ヴィルヘルム・ヴァイトリング(Wilhelm Weitling)とは、19世紀のドイツ人革命家である。1808年生まれ、1871年没。
概要
ヴァイトリングは元々、国際的な家柄の出身であった。彼の父親はフランスの将校であり、ナポレオンがプロイセンを蹂躙した際に、マデルブルクに宿舎したときに田舎娘と一夜を過ごした時に出来たのがこのヴィルヘルムである。彼は状況が変化して軍隊が移動するときに女とその子どもを見捨ててしまった。1808年生まれのヴィルヘルム少年は幼くして仕立て屋の弟子となった。学校に行く代わりに、彼はそこで辛抱と熱心を学んだのである。
彼は生来反骨心を持ち成長した。生まれた経緯もあって彼は兵役を徹底的に忌避した。彼は好機を見つけて故郷を捨てて旅へと出かける。7年の放浪の後に1835年にパリに辿り着く。そしてそこでその後の四年間『正義者同盟』と『四季協会』という社会主義組織において社会主義の原理と革命の研究を行ったのであった。1839年に彼はパリから追放命令を下される。その後彼はスイスに行き、それからは出版物の収入や支持者達の寄付を受けながら社会主義運動を続けていた。

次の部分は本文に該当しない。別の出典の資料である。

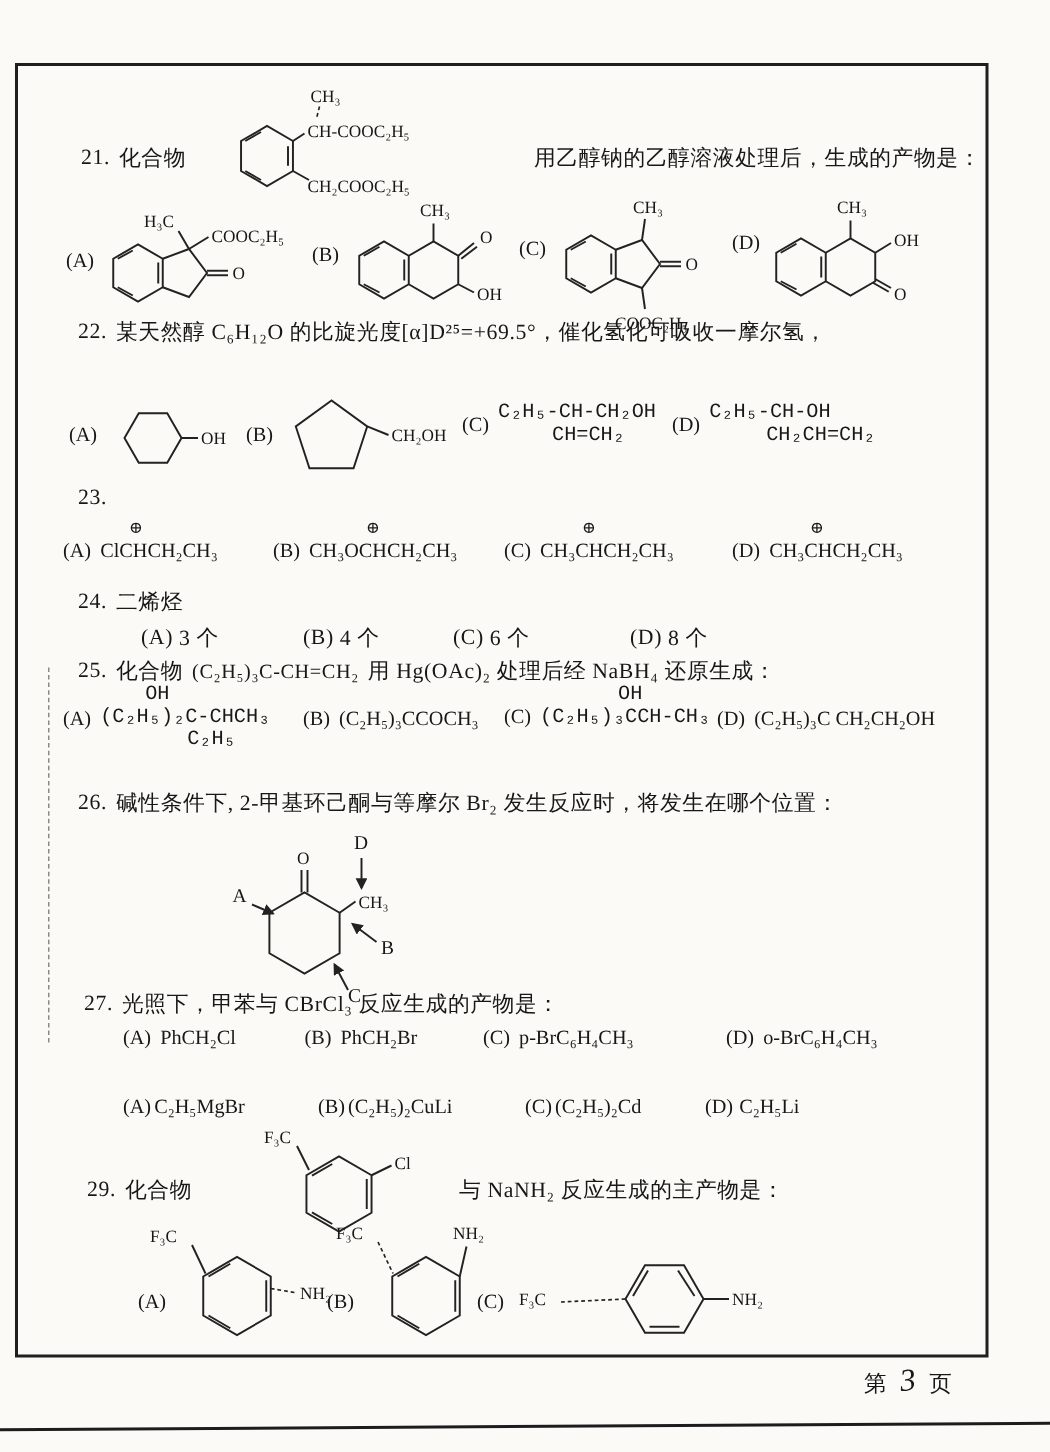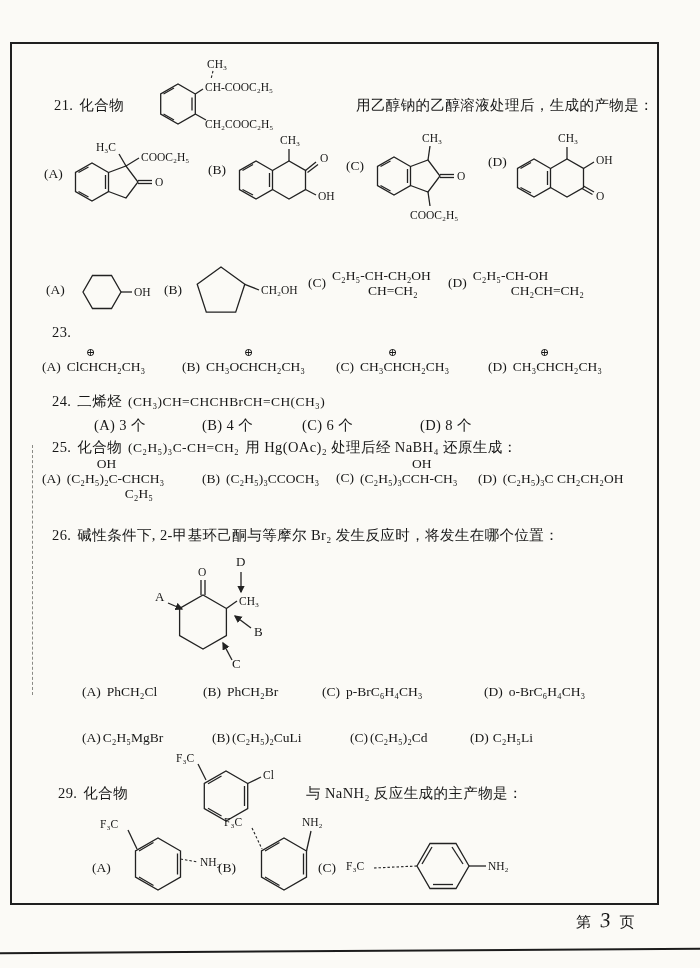"22." div.abs { html: none -> <div> <span>22.</span> <span>某天然醇 C₆H₁₂O 的比旋光度[α]D²⁵=+69.5°，催化氢化可吸收一摩尔氢，</span> </div> }
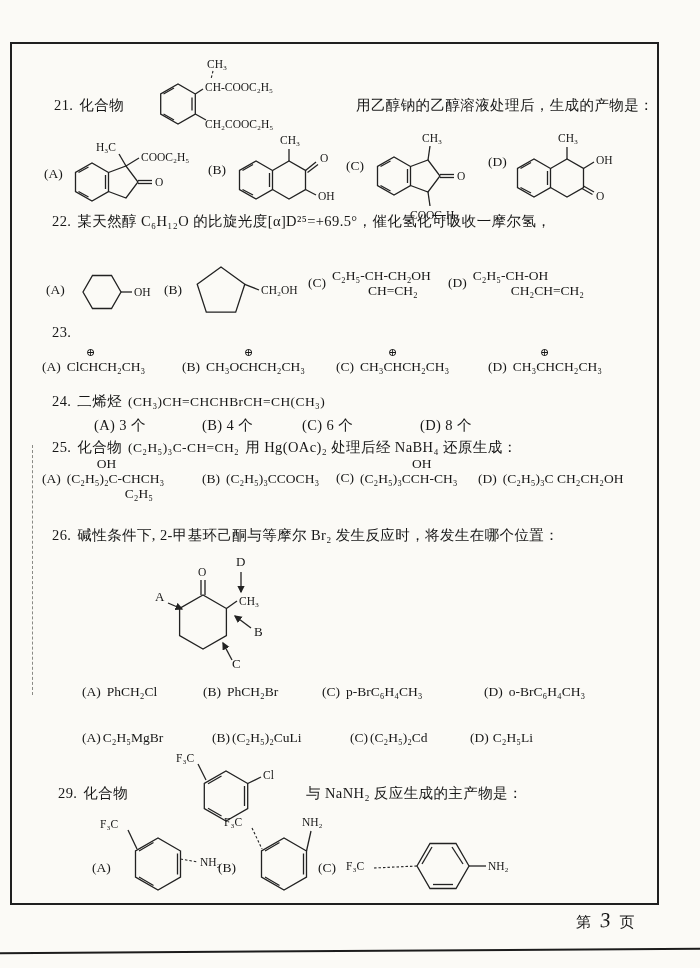"C₂H₅-CH-CH₂OH" .stack>div { font-family: none -> Liberation Mono, monospace }
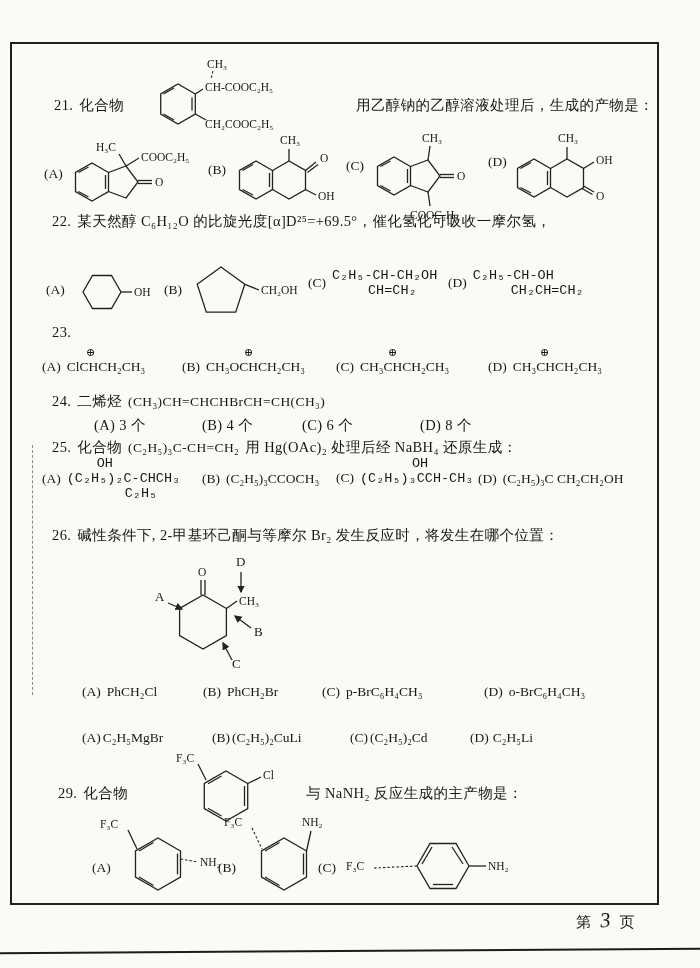"(CH₃)CH=CHCHBrCH=CH(CH₃)" span.f { html: <span>(CH₃)CH=CHCHBrCH=CH(CH₃)</span> -> none }
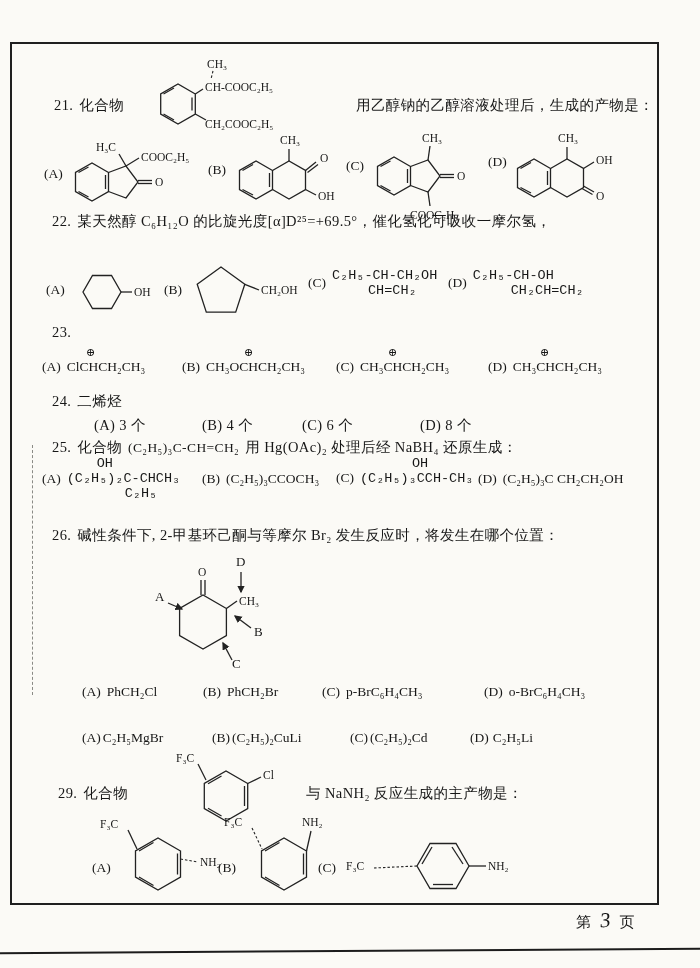"27." div.abs { html: none -> <div> <span>27.</span> <span>光照下，甲苯与 CBrCl₃ 反应生成的产物是：</span> </div> }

しかしそんな生活も1843年にヴァイトリングが不敬罪の罪で告訴されることによって終わりを迎える。彼の著作『ある貧しい罪人の福音』の中でイエス・キリストを共産主義者と述べたのである。彼はプロイセンを経て放浪の末に1844年ロンドンに辿り着く。そこでマルクスと出会い、二人は不倶戴天の仲となった。
彼は1830年代のフランス社会主義で一番流行していたサン=シモン思想の影響を強く受けていた。彼はマルクスより先に階級的対立を自らの思想に取り入れた。彼は私有財産を良いものであるとは信じていなかったのである。彼と自らの属する階級の貧窮から動かされる共産主義的熱意は並大抵のものではなく、自分の前に立ち塞がる者には容赦せず、「共産主義のすべての敵を遠慮なく撃ち殺す」と公然に宣言していた。しかしこの熱意はマルクスとの不仲の原因の一つでもあったのだ。ヴァイトリングはマルクスが最も嫌う所である感情的共産主義者であり、革命には経済理論は不要と主張し「あるべき社会」を論ずることに終始したいわゆる空想社会主義者であったのだ。
ある時ニューヨーク在住の亡命ドイツ人へルマン・クリーゲという人物が『フォルクス=トリビューン』という新聞で共産主義を解説するある種、聖書的な表現を用いた記事を書いたのだが、これがヴァイトリングの思想に酷似していたためマルクスは1846年3月にブリュッセルに集まった共産主義者達と決議して、ヴァイトリングの反対を押し切ってこの共産主義の歪曲を行った新聞に抗議状を送った。